Un étudiant étranger titulaire d’un emploi peut transformer son titre de séjour étudiant en titre salarié. La demande se dépose en ligne sur le portail ANEF, dans les deux mois qui précèdent l’expiration de la carte étudiante. Condition clé en 2026 : un salaire brut d’au moins 2 734,55 € par mois pour éviter que la situation de l’emploi soit opposée.
Qui peut demander le passage du statut étudiant au statut salarié ?
La démarche vise l’étudiant étranger qui détient une carte de séjour étudiant valide et qui décroche un contrat de travail ou une promesse d’embauche en France. Le CDI, le CDD et certains contrats en alternance ouvrent la voie au titre salarié ou travailleur temporaire.
La demande déclenche une autorisation de travail instruite en même temps que le changement de statut. L’employeur fournit les pièces qui prouvent l’emploi proposé. Sans cette autorisation, l’embauche reste bloquée.
Quel salaire pour échapper à l’opposabilité de l’emploi ?
L’administration vérifie la situation de l’emploi : elle peut refuser un poste qu’un demandeur déjà présent sur le marché du travail pourrait occuper. Cette règle s’appelle l’opposabilité de l’emploi.
Un seuil de rémunération neutralise ce contrôle. En 2026, un salaire brut égal ou supérieur à 2 734,55 € par mois, soit 1,5 fois le SMIC, écarte l’opposabilité. Au-dessus de ce montant, l’administration n’examine plus la disponibilité de candidats locaux et se concentre sur la régularité du dossier.
Sous ce seuil, le poste reste soumis au test de l’emploi, sauf métiers en tension figurant sur la liste officielle. Un salaire conforme au marché et au minimum conventionnel renforce alors le dossier. Côté employeur, mieux vaut anticiper le budget réel de l’embauche, car le coût total d’un salarié pour l’entreprise dépasse largement le net versé.

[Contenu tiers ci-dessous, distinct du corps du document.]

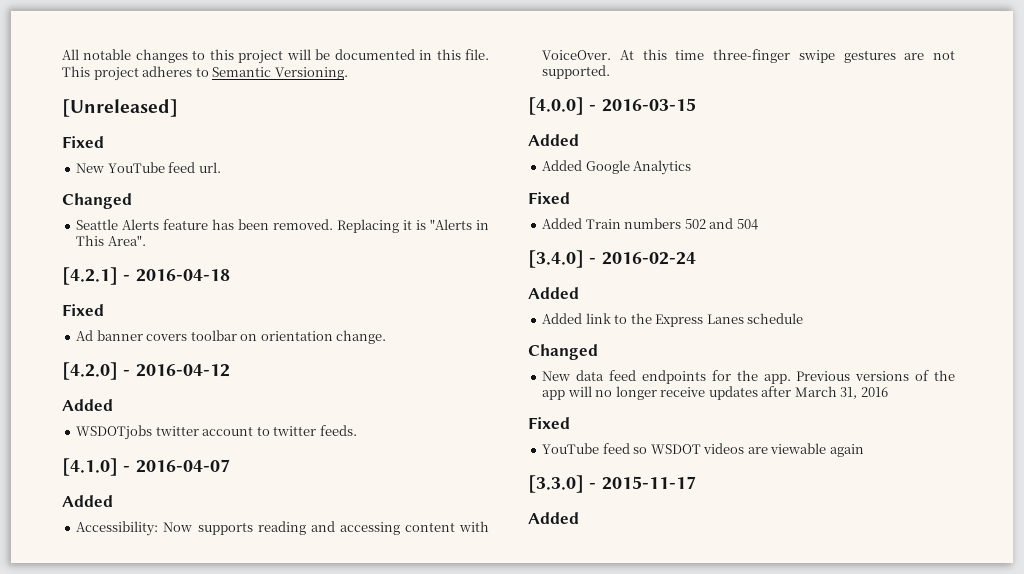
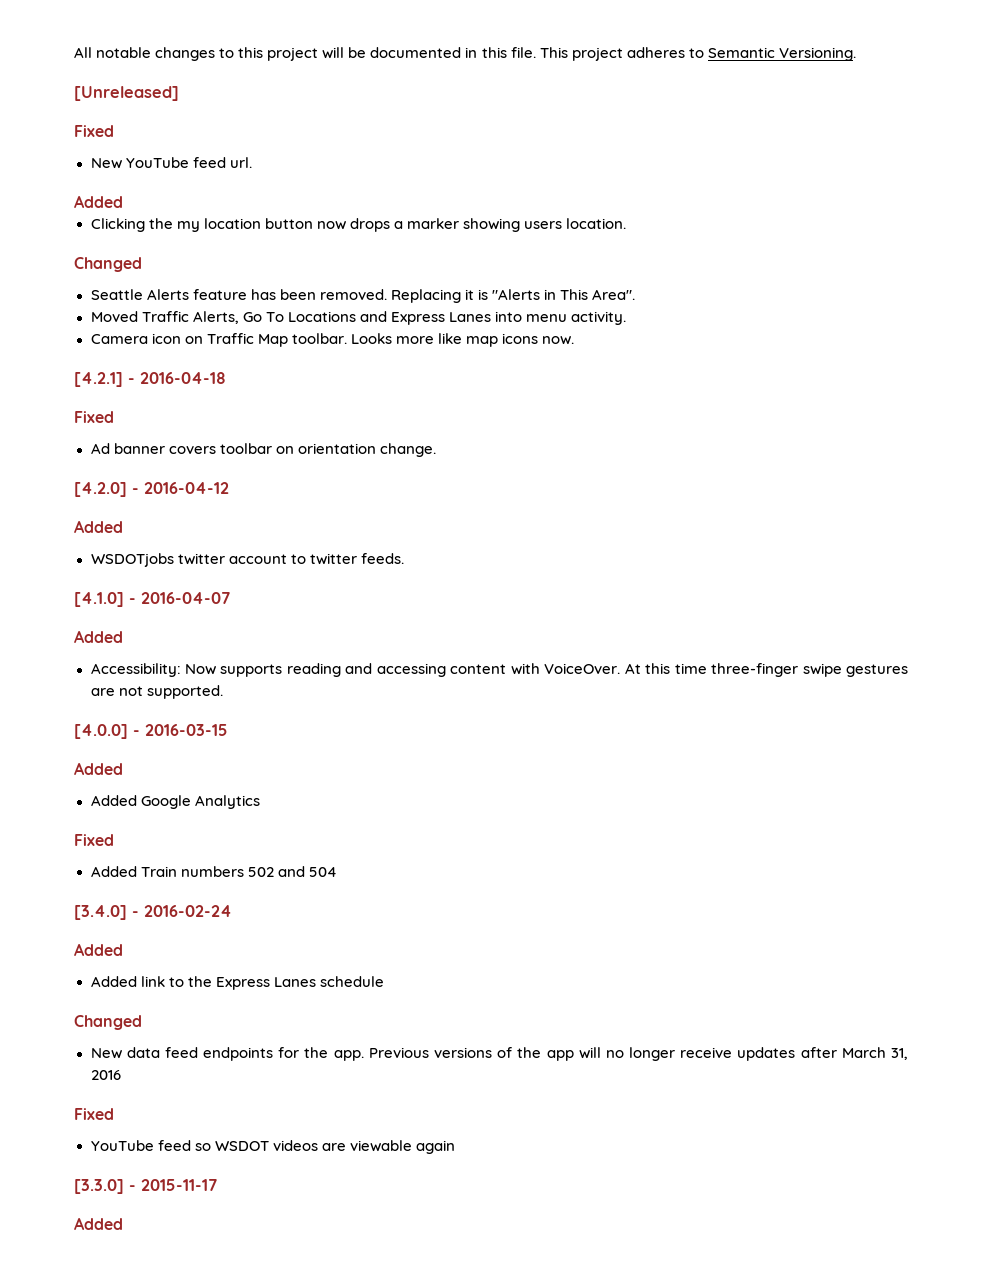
  New YouTube feed url.
+ Added
+ Clicking the my location button now drops a marker showing users location.
+ Moved Traffic Alerts, Go To Locations and Express Lanes into menu activity.
+ Camera icon on Traffic Map toolbar. Looks more like map icons now.

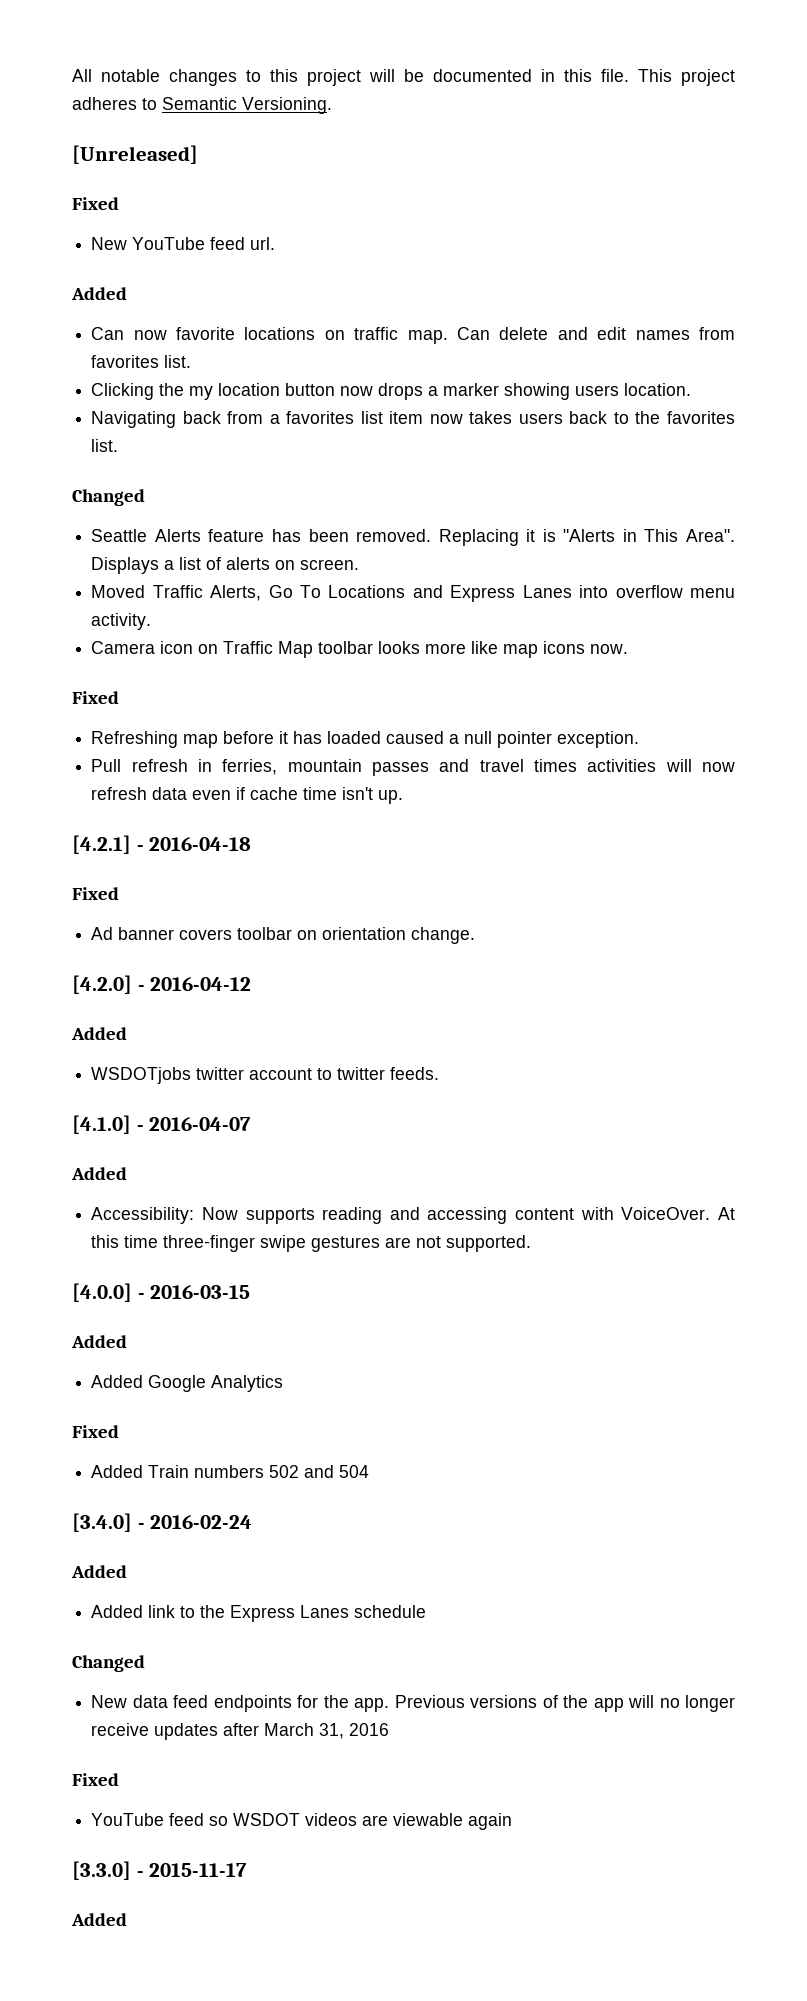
+ Can now favorite locations on traffic map. Can delete and edit names from favorites list.
+ Navigating back from a favorites list item now takes users back to the favorites list.
+ Displays a list of alerts on screen.
- Moved Traffic Alerts, Go To Locations and Express Lanes into menu activity.
+ Moved Traffic Alerts, Go To Locations and Express Lanes into overflow menu activity.
- Camera icon on Traffic Map toolbar. Looks more like map icons now.
+ Camera icon on Traffic Map toolbar looks more like map icons now.
+ Fixed
+ Refreshing map before it has loaded caused a null pointer exception.
+ Pull refresh in ferries, mountain passes and travel times activities will now refresh data even if cache time isn't up.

Quels documents réunir pour le dossier ?
Le portail réclame des pièces numérisées lisibles. Un dossier incomplet rallonge l’instruction ou provoque un refus. Voici les justificatifs attendus :
- Passeport en cours de validité (pages d’identité et visas)
- Titre de séjour étudiant ou visa long séjour valant titre (VLS-TS)
- Contrat de travail signé ou promesse d’embauche datée
- Diplôme obtenu ou attestation de réussite
- Justificatif de domicile récent
- Trois photos d’identité aux normes
L’employeur joint de son côté les éléments relatifs au poste et à la rémunération. Un contrat précis sur la fonction et le salaire accélère la validation de l’autorisation de travail.
Comment déposer la demande sur l’ANEF ?

La procédure passe par le portail ANEF, espace numérique des étrangers en France. Le demandeur crée son compte, sélectionne le motif salarié et téléverse chaque pièce. Le dépôt génère une confirmation et, le moment venu, un récépissé qui maintient le droit au séjour pendant l’instruction.
Le calendrier compte. Le dépôt s’effectue dans les deux mois qui précèdent la fin de la carte étudiante. Beaucoup de préfectures conseillent d’anticiper et d’engager la démarche jusqu’à quatre mois avant l’échéance pour absorber les délais. Une taxe de délivrance, autour de 225 €, s’acquitte par timbre fiscal à la remise du titre.
Quels délais après le dépôt ?
L’instruction dure en général deux à quatre mois. Le récépissé autorise le séjour et, selon les cas, le travail pendant cette attente. La décision favorable débouche sur une carte de séjour salarié, souvent pluriannuelle, retirée en préfecture. Un suivi régulier du dossier sur l’ANEF permet de répondre vite à toute demande de pièce complémentaire.